Severus stepped forward, but it was not the same forward as he would have called it before. He walked on always moving physically forward, but emotionally he moved backwards, looking in no direction, but down into the deepest, blackest, coldest hell in the world. When he grew weary, he put down his quill and burned his robes, leaving Hogwarts. It was too damaging to stay in a place where the worst of his history was laid at his feet. He could not face it every day for the rest of his unfortunate life. But this time, unlike the others, no one was at the front gate to stop him from ruining everything.


Dumbledore starred through the window of his office, glassy eyed at the entire event. He no longer knew how to take Severus and Lily. What had he done wrong? In the deepest cavern of his heart, he knew that this was his entire fault, leading the boy on the way he had. Yet what could he have differently? Life's riches were not meant to be poured in to a single being…But life's harshest slaps were not meant to brutalize a single being either. And so the question remained: How could he stop this, and how could he not bring this travesty to a halt?

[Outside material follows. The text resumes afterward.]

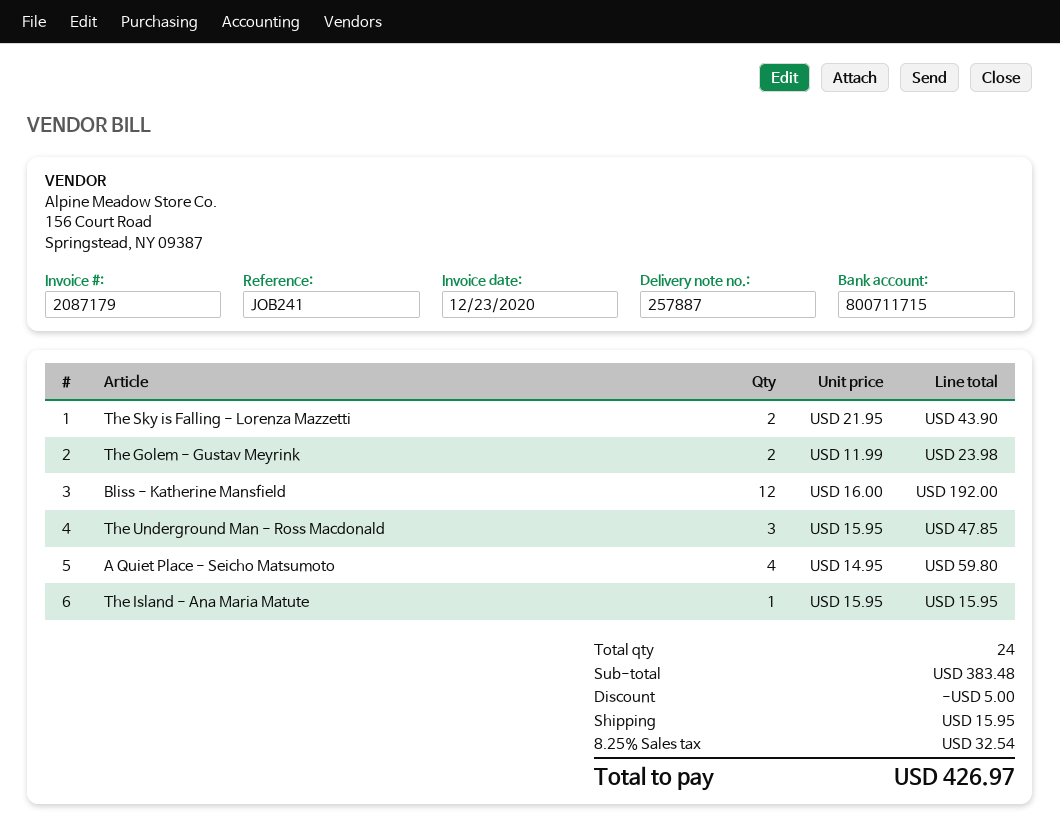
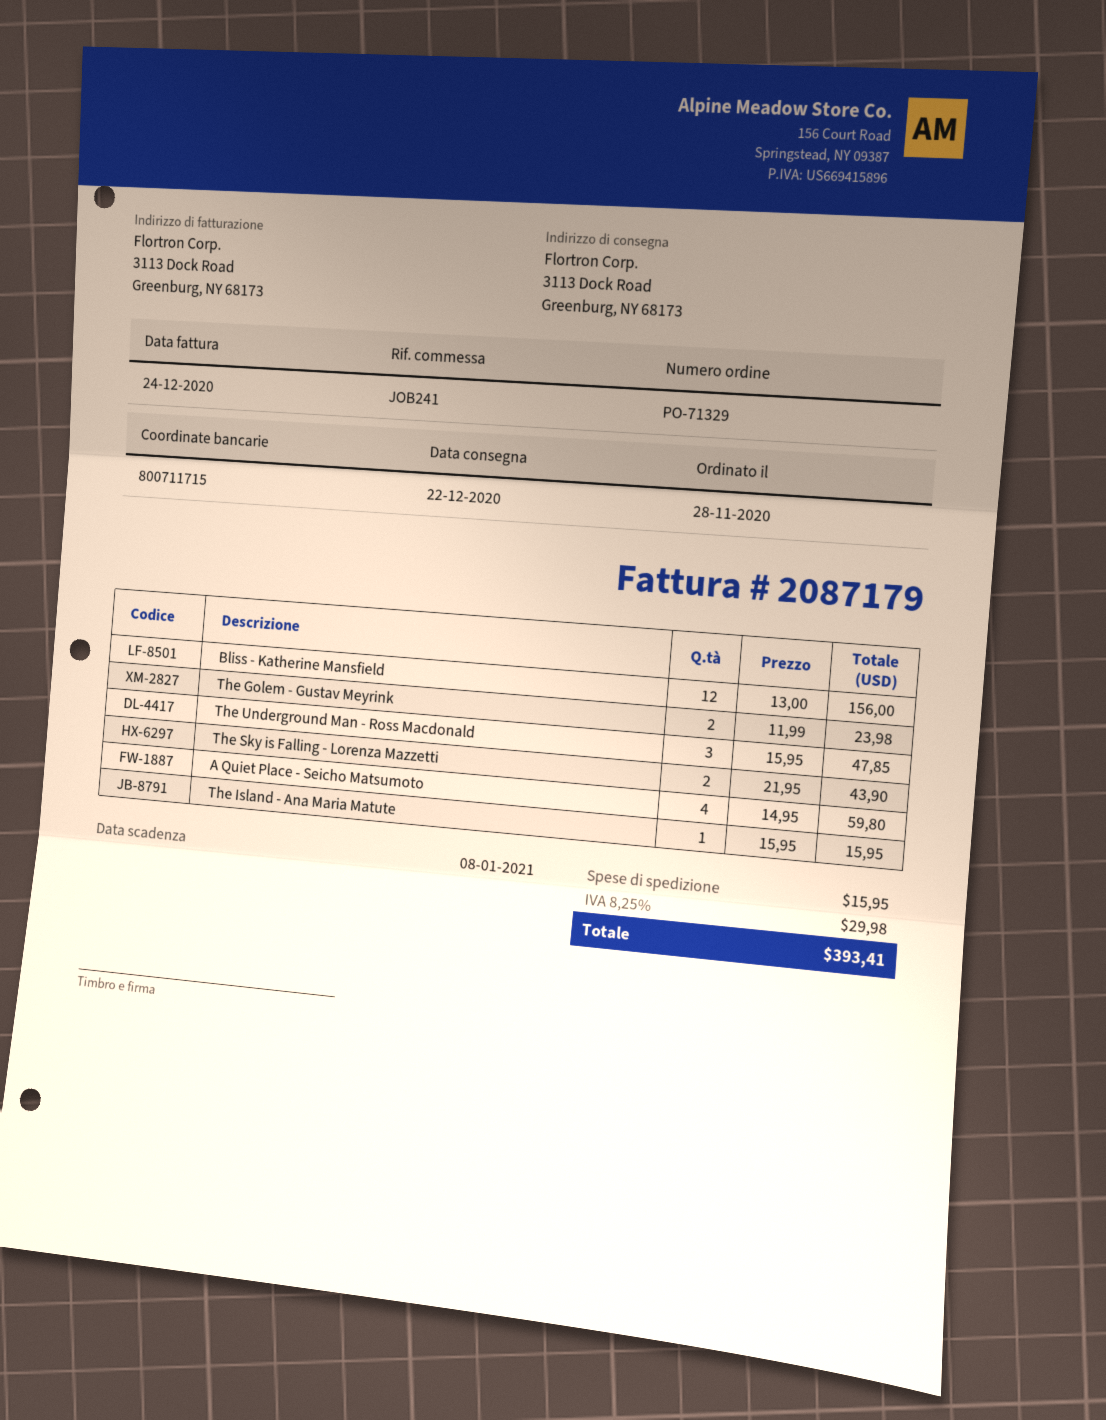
invoice date: 2020-12-23 -> 2020-12-24
Bliss - Katherine Mansfield: 12 x 16.00 = 192.00 -> 12 x 13.00 = 156.00
discount: 5.00 -> none
tax: 8.25% = 32.54 -> 8.25% = 29.98
total: 426.97 -> 393.41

Had he shown the contents of the tome, perhaps Severus would have stayed, for only a short time, perhaps only enough to make his life even worse. This time, Dumbledore would not mettle—it was his most severe promise.

Clearing his throat, Dumbledore stood and quickly returned the tome to its spot on his bookcase. Maybe for another day it would serve its purpose, but that day was no such day. Dumbledore, for the first time, set out of the castle to complete things on his own. He left unannounced. It was not the first time he had done something so drastic. All the while, he thought of Severus. Fate could have them cross paths one day, but for now there was only one last thing for Dumbledore to say, "Goodbye, my old friend."


A/N: As promised, chapter 40. I apologize for its ambiguity. Up next is a dark, winding road that must be taken. I'm sorry that this took so long to post. My muse had completely left me for a long time. Now it's back, and hopefully I will be posting chapters with some regularity.